▸ **The data**:
------------------------
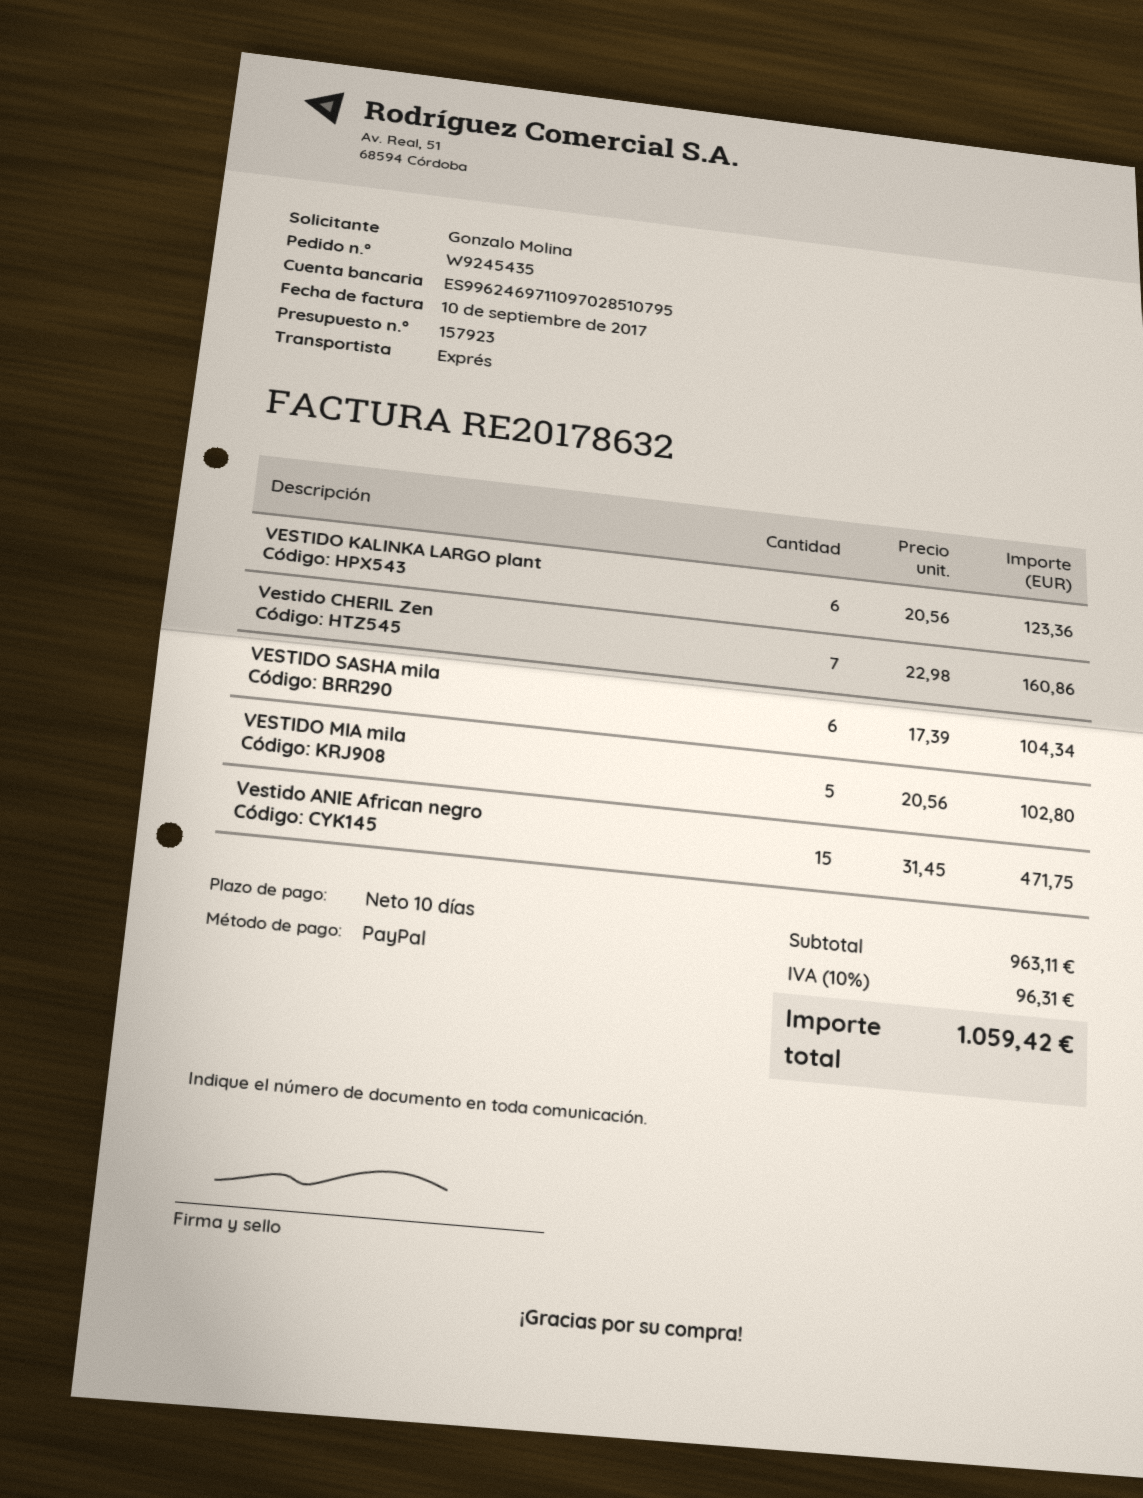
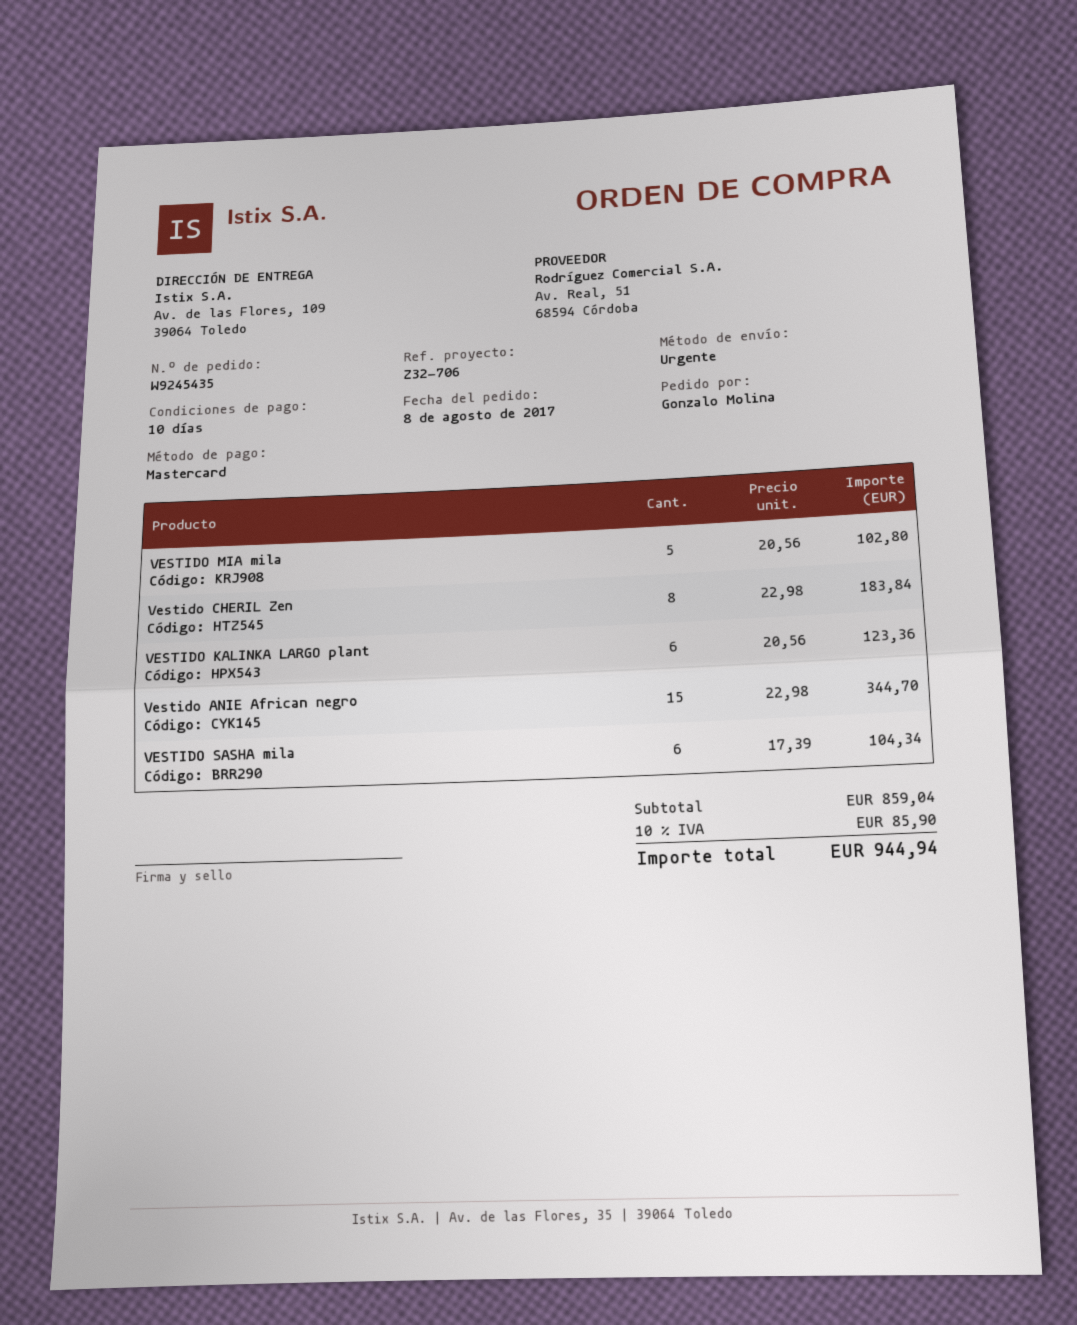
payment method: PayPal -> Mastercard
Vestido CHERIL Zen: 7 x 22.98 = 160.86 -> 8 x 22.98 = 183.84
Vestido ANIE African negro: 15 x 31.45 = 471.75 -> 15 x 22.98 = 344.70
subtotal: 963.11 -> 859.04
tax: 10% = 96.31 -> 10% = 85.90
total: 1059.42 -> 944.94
------------------------
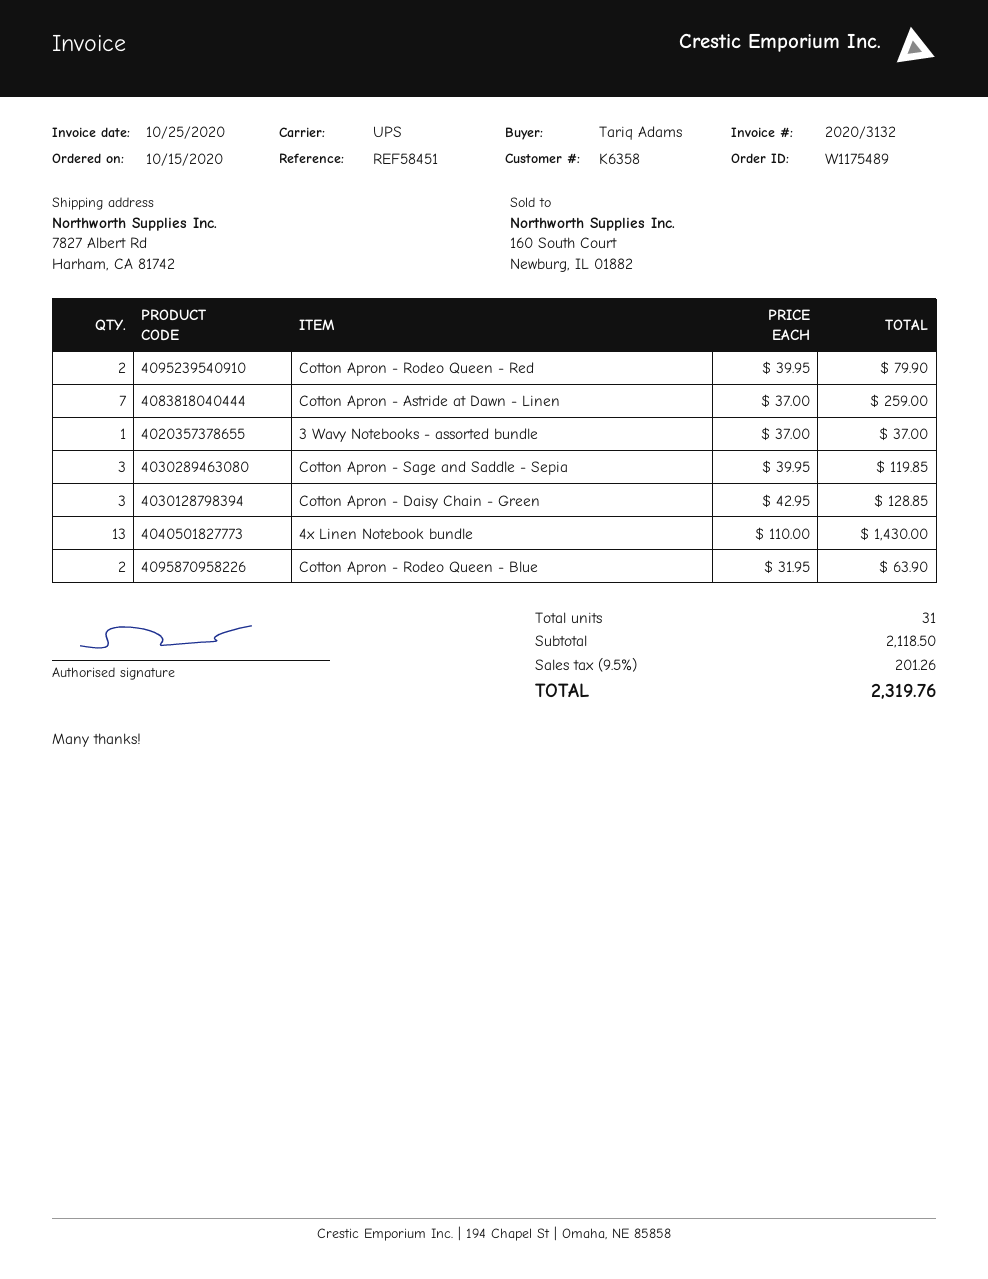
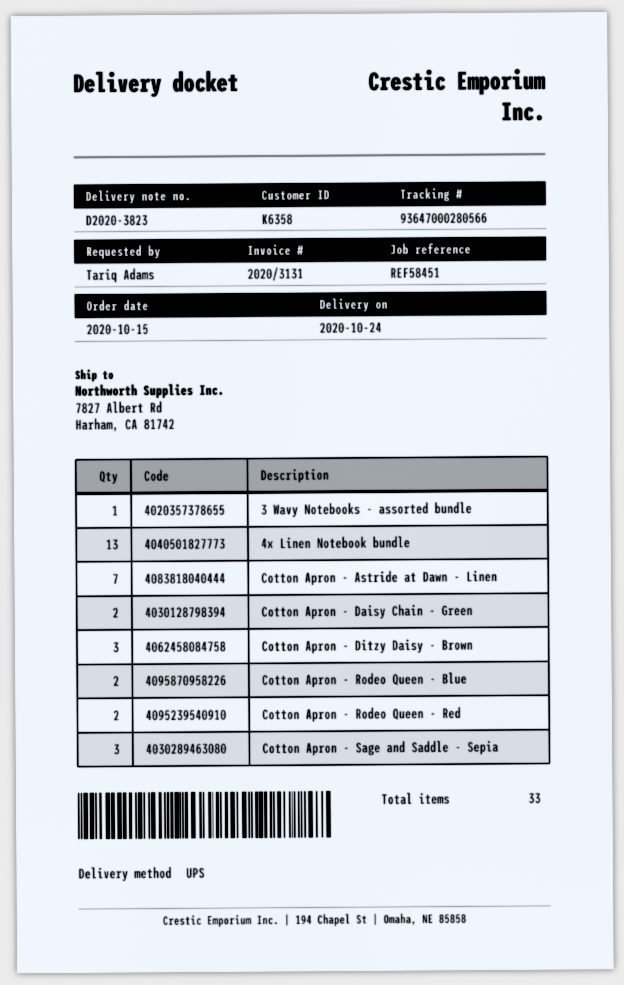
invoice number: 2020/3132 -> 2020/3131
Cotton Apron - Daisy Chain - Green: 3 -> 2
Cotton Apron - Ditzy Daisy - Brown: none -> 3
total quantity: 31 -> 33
------------------------
▸ **Your goal**:
Lines wanted from the listing above: the line with "payment method: PayPal -> Mastercard" up to and including the line with "total: 1059.42 -> 944.94". Please write them out exactly, adding nothing else.

▸ **Response to the exercise**:
payment method: PayPal -> Mastercard
Vestido CHERIL Zen: 7 x 22.98 = 160.86 -> 8 x 22.98 = 183.84
Vestido ANIE African negro: 15 x 31.45 = 471.75 -> 15 x 22.98 = 344.70
subtotal: 963.11 -> 859.04
tax: 10% = 96.31 -> 10% = 85.90
total: 1059.42 -> 944.94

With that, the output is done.